As a parent, I know I need ways to reinforce this lesson. The worst time to do it is in those panic moments when the precious item is lost. I’m thankful for cartoons like “Hello Kitty.” In one episode, Kitty loses her precious toy and must clean her room to find it. That is a good opportunity to enforce and teach the lesson of cleaning the bedroom and putting away toys.
Another good way to teach is through the stories we read. I’m always thankful for books that teach lessons I want my children to learn. The Underground Toy Society Helps Beary Bear by Jessica D. Adams is such a book. Beary the Bear is lost.
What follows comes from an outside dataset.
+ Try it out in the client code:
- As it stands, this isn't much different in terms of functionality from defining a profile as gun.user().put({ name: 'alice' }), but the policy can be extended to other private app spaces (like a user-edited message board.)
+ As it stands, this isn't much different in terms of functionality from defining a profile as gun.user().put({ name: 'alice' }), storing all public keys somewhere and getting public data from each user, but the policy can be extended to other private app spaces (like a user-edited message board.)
Beary is that precious toy of Janelle. Beary is not found until Jenelle cleans her room. Reading this story to kids gives a great opportunity to ask questions to teach lessons such as cleaning one’s room. Any children can relate to a lost toy. Parents can ask questions such as “How does Jenelle feel?” to help the child empathize. Parents can ask “What did Jenelle have to do to find the bear? Could she have found it sooner?”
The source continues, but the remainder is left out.